Copy each line of the entries that contains the word "height".

━━━━━━━━

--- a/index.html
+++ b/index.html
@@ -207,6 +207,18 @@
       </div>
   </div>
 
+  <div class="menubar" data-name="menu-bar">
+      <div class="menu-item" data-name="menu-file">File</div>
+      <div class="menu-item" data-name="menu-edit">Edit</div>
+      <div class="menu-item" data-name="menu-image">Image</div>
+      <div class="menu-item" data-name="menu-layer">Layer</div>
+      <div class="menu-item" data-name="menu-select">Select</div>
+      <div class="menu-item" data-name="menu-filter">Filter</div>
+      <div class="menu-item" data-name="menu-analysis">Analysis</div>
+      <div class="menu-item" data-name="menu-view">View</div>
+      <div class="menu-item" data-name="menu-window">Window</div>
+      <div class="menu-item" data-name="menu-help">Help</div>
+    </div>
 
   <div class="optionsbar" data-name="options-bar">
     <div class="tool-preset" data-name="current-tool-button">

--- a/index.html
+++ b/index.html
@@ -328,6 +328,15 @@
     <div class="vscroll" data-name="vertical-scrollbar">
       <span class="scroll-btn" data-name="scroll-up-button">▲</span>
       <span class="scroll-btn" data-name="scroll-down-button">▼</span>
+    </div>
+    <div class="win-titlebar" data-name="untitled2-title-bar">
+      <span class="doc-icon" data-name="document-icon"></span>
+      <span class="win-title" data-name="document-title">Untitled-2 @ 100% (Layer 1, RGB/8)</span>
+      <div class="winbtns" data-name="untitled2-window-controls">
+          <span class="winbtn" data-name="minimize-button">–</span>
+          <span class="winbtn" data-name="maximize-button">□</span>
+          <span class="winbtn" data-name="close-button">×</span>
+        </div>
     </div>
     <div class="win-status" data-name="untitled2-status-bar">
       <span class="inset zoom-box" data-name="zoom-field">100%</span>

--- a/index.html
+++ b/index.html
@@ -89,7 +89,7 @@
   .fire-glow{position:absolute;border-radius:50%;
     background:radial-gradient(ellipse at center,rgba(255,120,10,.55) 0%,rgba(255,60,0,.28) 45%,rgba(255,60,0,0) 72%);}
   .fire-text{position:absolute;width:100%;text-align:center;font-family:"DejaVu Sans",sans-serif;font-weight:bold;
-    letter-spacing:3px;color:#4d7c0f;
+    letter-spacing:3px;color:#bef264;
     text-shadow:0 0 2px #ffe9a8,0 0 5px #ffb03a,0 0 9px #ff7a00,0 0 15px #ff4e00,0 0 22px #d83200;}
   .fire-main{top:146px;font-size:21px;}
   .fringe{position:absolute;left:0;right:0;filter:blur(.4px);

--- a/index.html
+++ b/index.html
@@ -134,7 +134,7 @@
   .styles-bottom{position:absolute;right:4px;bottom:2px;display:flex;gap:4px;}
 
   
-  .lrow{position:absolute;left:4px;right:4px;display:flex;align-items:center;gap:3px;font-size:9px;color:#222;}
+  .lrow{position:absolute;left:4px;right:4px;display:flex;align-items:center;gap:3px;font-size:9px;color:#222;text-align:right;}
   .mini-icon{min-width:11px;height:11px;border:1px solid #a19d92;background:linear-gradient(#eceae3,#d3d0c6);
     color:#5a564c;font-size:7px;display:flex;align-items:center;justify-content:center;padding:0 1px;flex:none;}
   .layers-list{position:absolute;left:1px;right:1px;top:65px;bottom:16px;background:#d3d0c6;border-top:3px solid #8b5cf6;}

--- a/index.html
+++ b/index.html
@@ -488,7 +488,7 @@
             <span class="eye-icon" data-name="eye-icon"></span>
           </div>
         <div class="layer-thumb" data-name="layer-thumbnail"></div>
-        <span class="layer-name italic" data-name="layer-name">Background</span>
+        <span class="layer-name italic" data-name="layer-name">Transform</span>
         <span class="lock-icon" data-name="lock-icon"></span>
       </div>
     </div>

━━━━━━━━

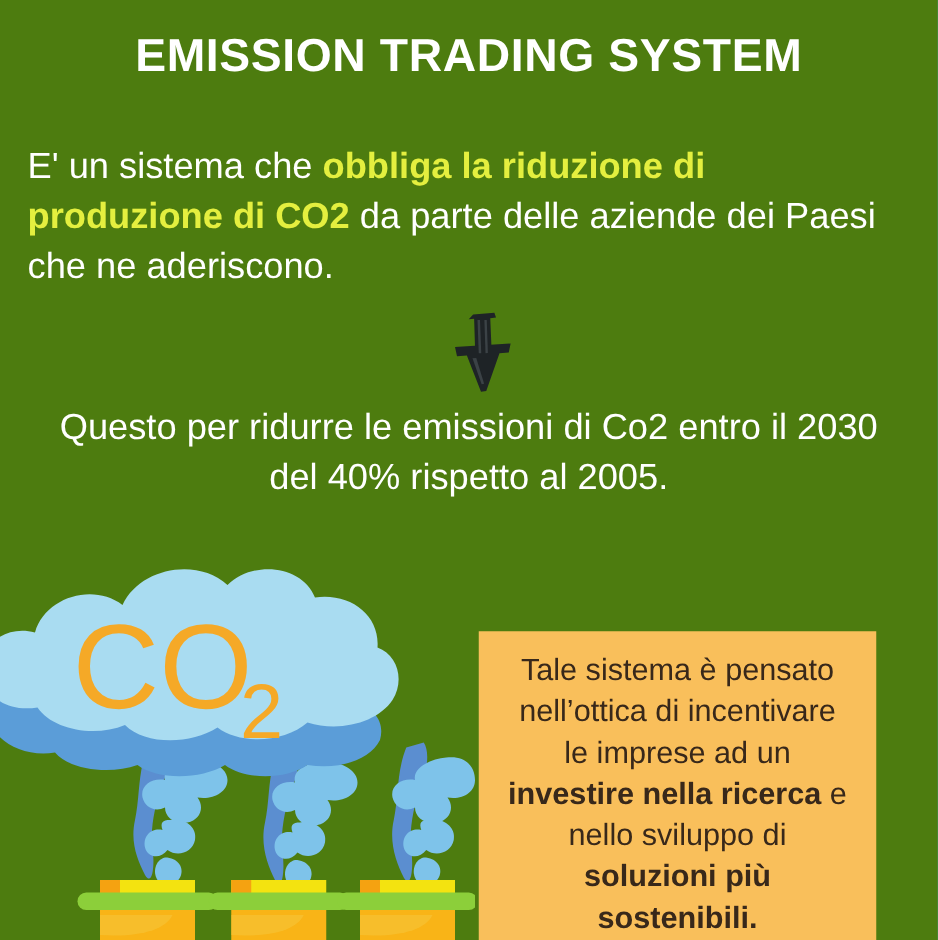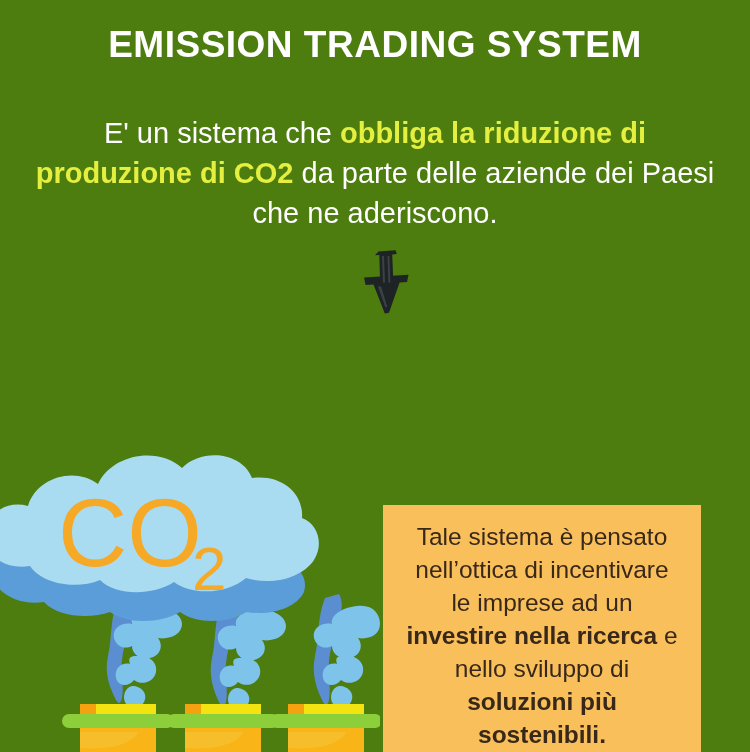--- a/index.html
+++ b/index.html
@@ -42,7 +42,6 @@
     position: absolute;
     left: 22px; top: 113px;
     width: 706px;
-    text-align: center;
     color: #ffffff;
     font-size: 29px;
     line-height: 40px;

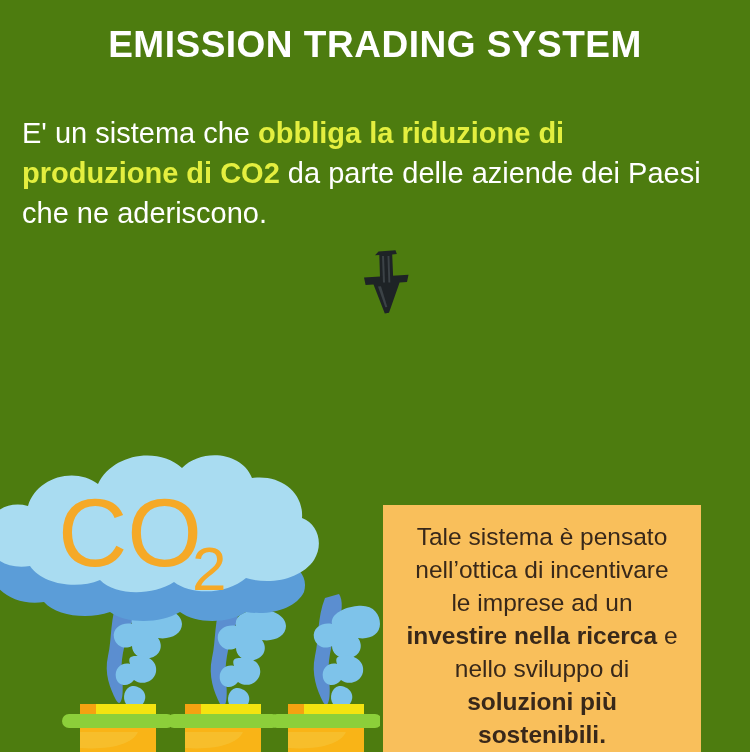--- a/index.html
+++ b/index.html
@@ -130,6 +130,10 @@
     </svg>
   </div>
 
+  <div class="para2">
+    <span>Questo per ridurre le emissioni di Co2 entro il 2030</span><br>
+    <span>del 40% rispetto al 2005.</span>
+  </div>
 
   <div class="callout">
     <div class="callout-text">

━━━━━━━━

* _SOLVED EXERCISE_
   .mini-icon{min-width:11px;height:11px;border:1px solid #a19d92;background:linear-gradient(#eceae3,#d3d0c6);
     line-height: 40px;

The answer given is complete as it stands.